Seven: Monson Street.
Myron's journey continued down Rendell, with little or no change in his situation. The ever-present fog seemed to compress Myron's body, pressing against his skin like a chilled blanket.
He stared into the smoke and filth tinted windows of the stores he passed, examining groups of half-naked and damaged mannequins. For some reason, he couldn't shake the feeling that he spied movement amongst the figures, as if the black smudges coating the glass bestowed some unnatural life on the immobile figures.
Aside from the storefronts filled with mannequins, several windows had been shattered. They had exploded outward in some cases, and beyond them it seemed the stores had been gutted by fires. Perhaps during the initital burning, these stores had been destroyed.

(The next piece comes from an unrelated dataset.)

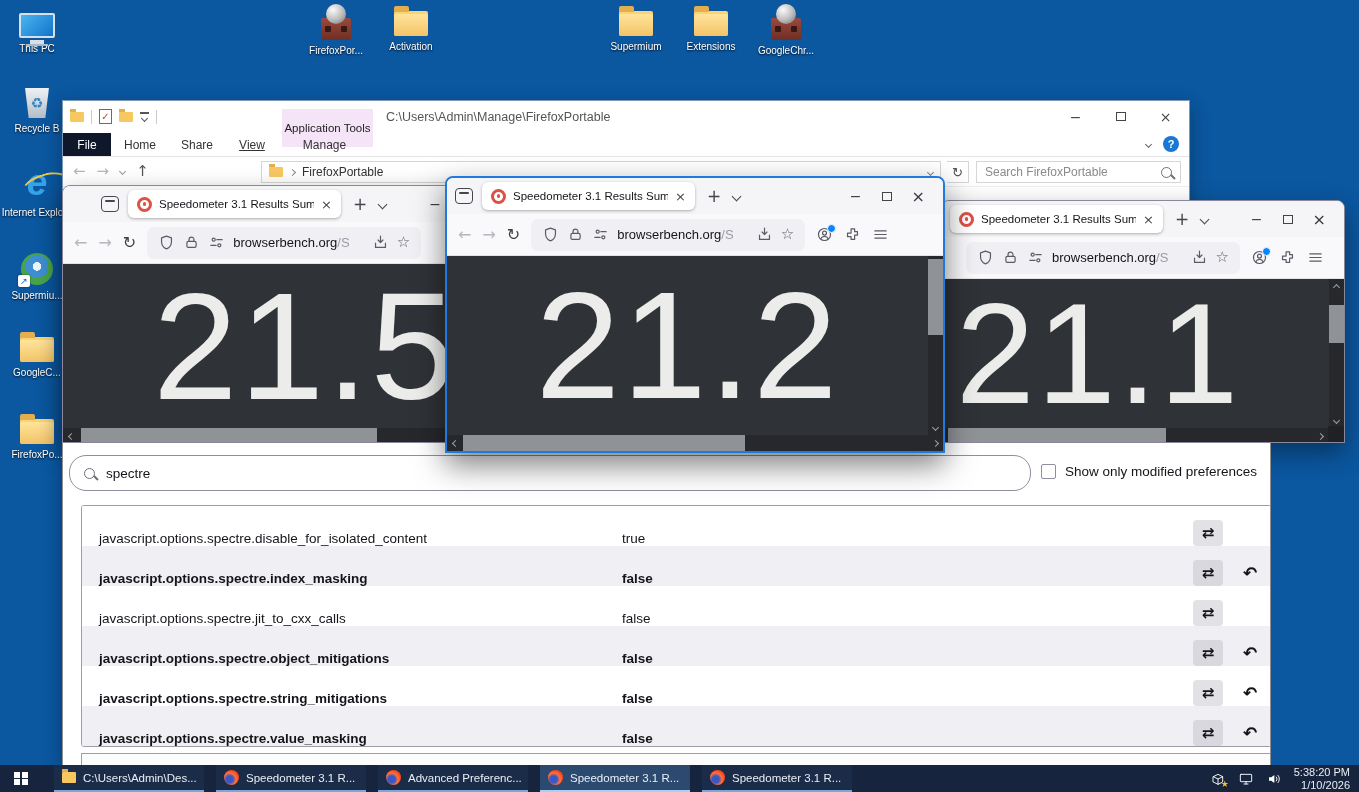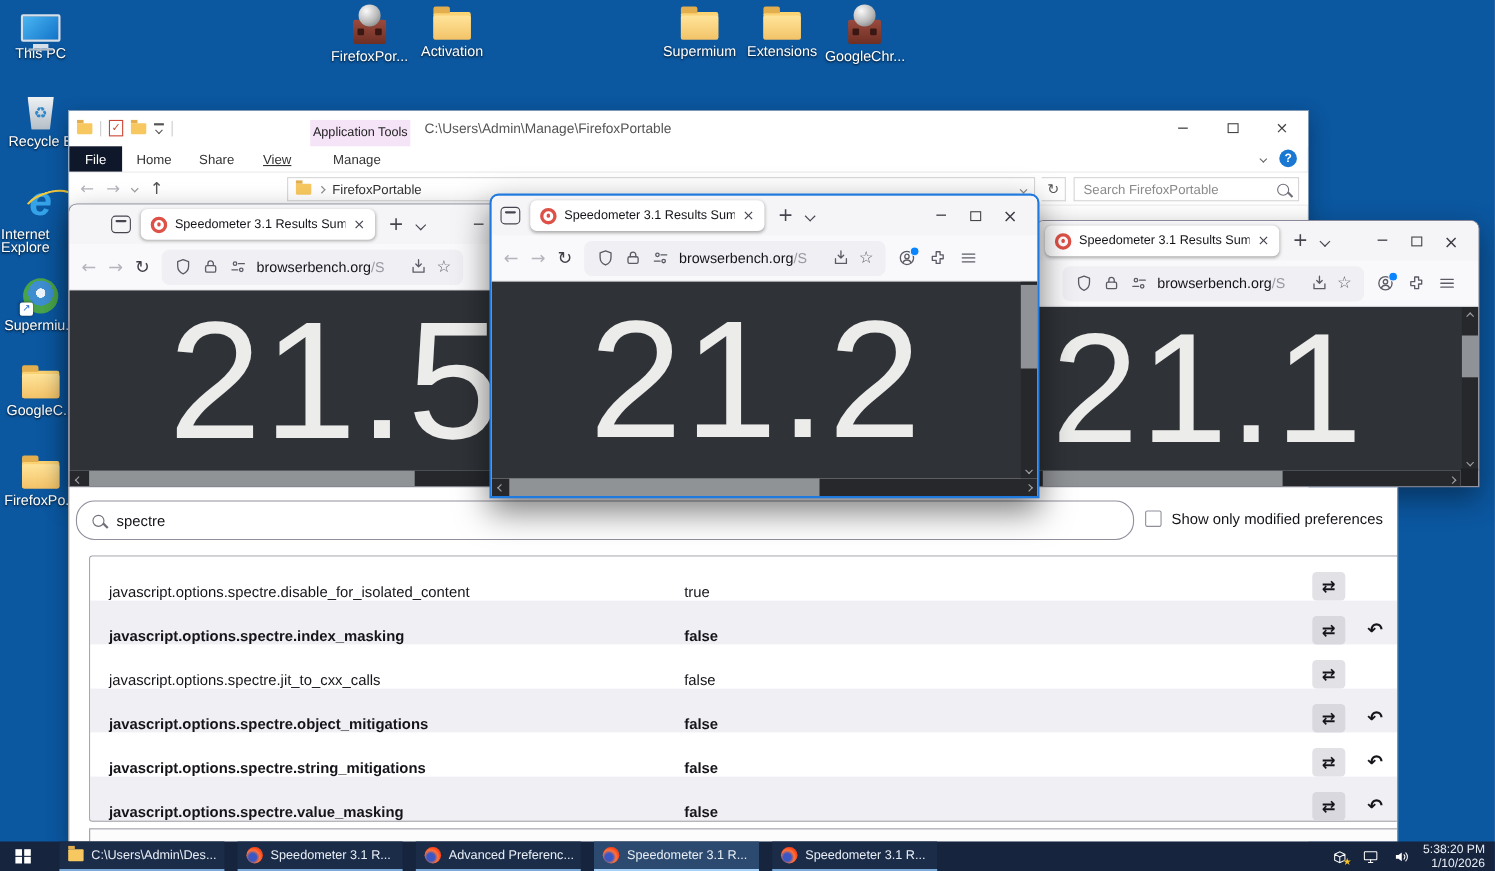"This PC" .dlabel { font-size: 13px -> 10px }
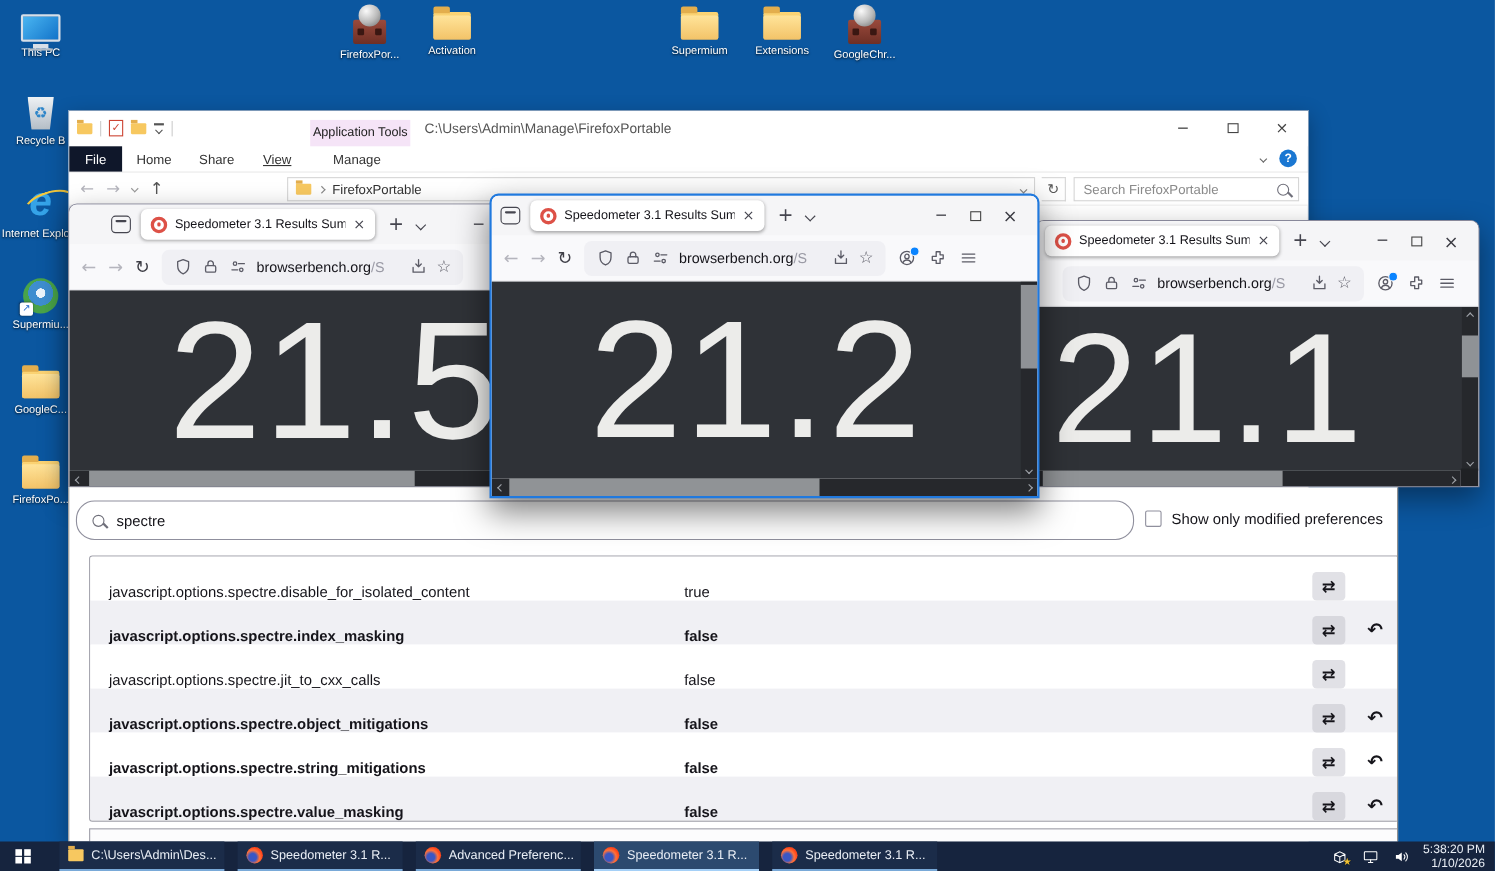"Application Tools" .apptools { height: 24px -> 38px }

Soon enough, Myron reached the next intersection. He intended to make a rectangular path, working upward and around, back to his camp. On the corner to his left, an old burger joint could be found. The Burger Queen, a popular chain in the region, but usually ended shot down by a larger chain nationwide.
To his right, a row of old, abandoned boutiques loomed over the street, their soot-stained windows covered with anti-theft mesh, and their doors heavily barred. Again, one seemed to have been gutted by a raging fire, leaving it's windows shattered and empty, like hollow eyes staring out onto the fog-shrouded world.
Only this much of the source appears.